TASK GOAL
Apart from the pictures, every entry below should be repeated exactly.

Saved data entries
◆ ◆ ◆ ◆ ◆ ◆ ◆

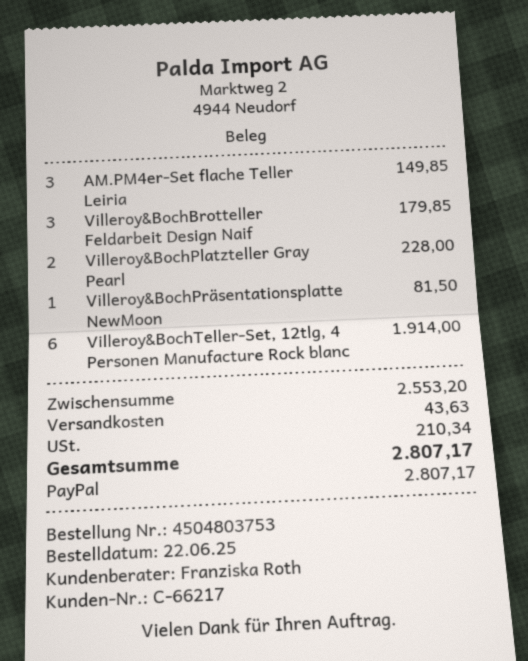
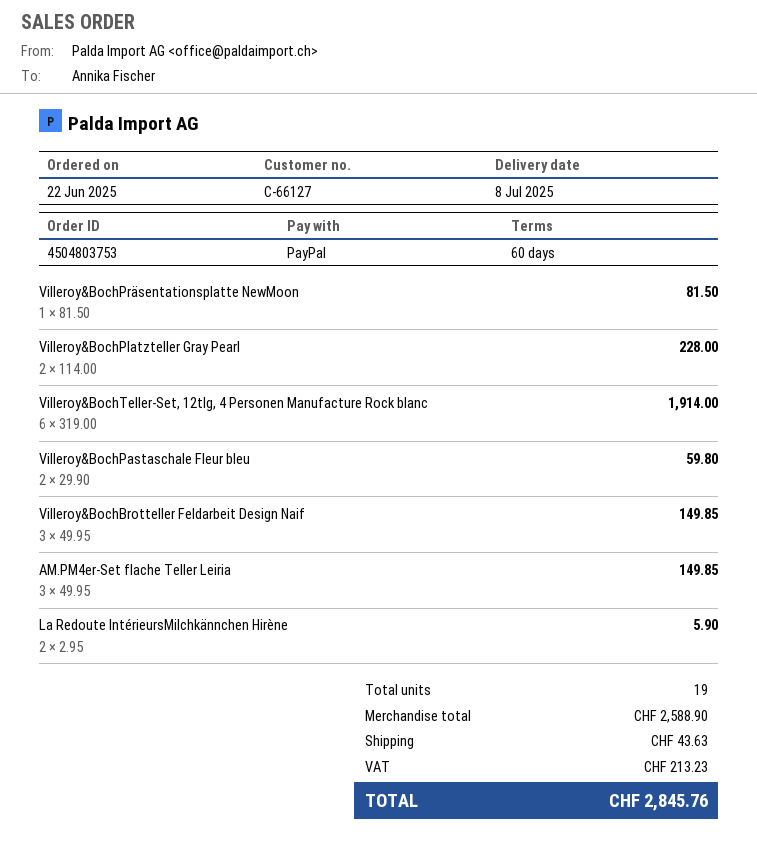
customer number: C-66217 -> C-66127
Villeroy&BochBrotteller Feldarbeit Design Naif: 3 for 179.85 -> 3 for 149.85
Villeroy&BochPastaschale Fleur bleu: none -> 2 for 59.80
La Redoute IntérieursMilchkännchen Hirène: none -> 2 for 5.90
subtotal: 2553.20 -> 2588.90
tax: 210.34 -> 213.23
total: 2807.17 -> 2845.76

◆ ◆ ◆ ◆ ◆ ◆ ◆

REPLY
customer number: C-66217 -> C-66127
Villeroy&BochBrotteller Feldarbeit Design Naif: 3 for 179.85 -> 3 for 149.85
Villeroy&BochPastaschale Fleur bleu: none -> 2 for 59.80
La Redoute IntérieursMilchkännchen Hirène: none -> 2 for 5.90
subtotal: 2553.20 -> 2588.90
tax: 210.34 -> 213.23
total: 2807.17 -> 2845.76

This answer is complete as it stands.